— Instructions for the task —
Write out exactly the lines of the entries below from the one holding "[51,831,136,850] 받아드린다. ->" to the one holding "[494,985,596,999] 4092512*2로 ->", inclusive, and leave out all other lines.

───

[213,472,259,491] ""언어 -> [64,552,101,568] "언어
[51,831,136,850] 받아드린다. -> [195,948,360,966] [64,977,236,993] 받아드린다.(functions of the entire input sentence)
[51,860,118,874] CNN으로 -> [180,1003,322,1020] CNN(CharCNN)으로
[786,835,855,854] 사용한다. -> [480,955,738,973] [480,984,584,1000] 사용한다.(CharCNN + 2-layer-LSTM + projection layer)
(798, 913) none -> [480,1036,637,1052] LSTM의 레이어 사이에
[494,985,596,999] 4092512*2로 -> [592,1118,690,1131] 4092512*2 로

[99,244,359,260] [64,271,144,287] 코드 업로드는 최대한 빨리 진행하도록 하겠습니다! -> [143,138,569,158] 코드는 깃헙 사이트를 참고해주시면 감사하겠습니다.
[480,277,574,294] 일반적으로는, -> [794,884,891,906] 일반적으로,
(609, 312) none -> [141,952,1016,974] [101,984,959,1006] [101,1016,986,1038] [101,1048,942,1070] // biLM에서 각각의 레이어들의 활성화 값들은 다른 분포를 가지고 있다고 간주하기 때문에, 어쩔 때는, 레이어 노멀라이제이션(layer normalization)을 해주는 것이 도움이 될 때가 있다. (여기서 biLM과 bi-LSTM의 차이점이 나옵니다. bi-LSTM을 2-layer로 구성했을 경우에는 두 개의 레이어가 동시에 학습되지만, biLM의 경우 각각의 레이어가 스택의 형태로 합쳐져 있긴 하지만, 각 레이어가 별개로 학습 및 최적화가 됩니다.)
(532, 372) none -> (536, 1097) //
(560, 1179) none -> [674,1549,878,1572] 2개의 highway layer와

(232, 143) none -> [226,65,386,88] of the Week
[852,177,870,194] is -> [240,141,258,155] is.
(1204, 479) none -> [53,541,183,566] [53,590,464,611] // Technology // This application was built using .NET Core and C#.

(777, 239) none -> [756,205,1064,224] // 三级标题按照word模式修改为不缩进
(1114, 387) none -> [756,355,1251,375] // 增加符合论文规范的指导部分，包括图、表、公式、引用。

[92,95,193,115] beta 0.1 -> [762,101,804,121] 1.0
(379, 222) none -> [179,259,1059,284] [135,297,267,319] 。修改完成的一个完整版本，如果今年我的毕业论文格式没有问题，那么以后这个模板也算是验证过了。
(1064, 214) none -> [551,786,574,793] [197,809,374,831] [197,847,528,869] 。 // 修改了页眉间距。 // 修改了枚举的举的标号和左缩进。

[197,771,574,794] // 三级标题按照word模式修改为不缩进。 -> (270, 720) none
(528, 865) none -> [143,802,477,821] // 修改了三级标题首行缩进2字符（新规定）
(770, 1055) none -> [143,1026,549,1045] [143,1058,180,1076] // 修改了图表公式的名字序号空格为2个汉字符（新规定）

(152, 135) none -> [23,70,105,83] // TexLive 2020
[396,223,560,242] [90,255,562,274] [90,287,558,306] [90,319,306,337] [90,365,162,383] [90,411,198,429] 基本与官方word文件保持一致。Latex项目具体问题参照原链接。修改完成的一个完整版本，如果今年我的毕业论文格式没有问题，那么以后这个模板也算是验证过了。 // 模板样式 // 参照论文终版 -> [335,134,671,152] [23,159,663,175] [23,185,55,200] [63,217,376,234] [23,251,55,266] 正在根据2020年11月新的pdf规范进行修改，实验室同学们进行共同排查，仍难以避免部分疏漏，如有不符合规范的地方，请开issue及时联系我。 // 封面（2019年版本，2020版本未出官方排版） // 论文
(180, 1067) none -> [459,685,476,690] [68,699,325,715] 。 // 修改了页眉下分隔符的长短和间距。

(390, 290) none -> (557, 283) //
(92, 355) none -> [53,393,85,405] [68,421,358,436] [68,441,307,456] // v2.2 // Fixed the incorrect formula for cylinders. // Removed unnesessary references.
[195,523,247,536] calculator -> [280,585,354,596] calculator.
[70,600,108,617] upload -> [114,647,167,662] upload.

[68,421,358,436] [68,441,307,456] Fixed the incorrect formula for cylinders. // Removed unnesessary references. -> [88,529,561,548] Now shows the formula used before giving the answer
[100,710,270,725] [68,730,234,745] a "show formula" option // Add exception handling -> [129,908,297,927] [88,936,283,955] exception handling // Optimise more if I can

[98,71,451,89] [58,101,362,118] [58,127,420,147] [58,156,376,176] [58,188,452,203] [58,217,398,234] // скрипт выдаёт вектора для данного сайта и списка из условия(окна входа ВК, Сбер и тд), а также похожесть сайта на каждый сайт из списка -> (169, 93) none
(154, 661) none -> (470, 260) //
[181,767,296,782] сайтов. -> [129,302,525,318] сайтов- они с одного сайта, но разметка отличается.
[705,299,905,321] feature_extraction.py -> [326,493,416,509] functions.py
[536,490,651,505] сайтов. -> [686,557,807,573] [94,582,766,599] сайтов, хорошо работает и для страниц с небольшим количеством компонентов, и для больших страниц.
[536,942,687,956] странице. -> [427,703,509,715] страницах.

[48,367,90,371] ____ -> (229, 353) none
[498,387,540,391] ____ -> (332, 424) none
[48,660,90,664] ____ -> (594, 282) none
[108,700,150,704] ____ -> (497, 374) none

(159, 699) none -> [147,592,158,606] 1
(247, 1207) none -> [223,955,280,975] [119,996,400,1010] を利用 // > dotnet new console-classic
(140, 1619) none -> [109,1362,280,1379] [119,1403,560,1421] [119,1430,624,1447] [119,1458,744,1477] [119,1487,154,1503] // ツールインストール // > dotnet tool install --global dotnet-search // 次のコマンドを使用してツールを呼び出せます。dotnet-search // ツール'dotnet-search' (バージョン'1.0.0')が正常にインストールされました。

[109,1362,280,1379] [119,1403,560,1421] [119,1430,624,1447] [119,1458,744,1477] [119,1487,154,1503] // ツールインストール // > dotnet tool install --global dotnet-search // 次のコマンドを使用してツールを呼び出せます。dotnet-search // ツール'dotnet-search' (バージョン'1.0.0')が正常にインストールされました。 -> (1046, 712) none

───

— Response area —
[51,831,136,850] 받아드린다. -> [195,948,360,966] [64,977,236,993] 받아드린다.(functions of the entire input sentence)
[51,860,118,874] CNN으로 -> [180,1003,322,1020] CNN(CharCNN)으로
[786,835,855,854] 사용한다. -> [480,955,738,973] [480,984,584,1000] 사용한다.(CharCNN + 2-layer-LSTM + projection layer)
(798, 913) none -> [480,1036,637,1052] LSTM의 레이어 사이에
[494,985,596,999] 4092512*2로 -> [592,1118,690,1131] 4092512*2 로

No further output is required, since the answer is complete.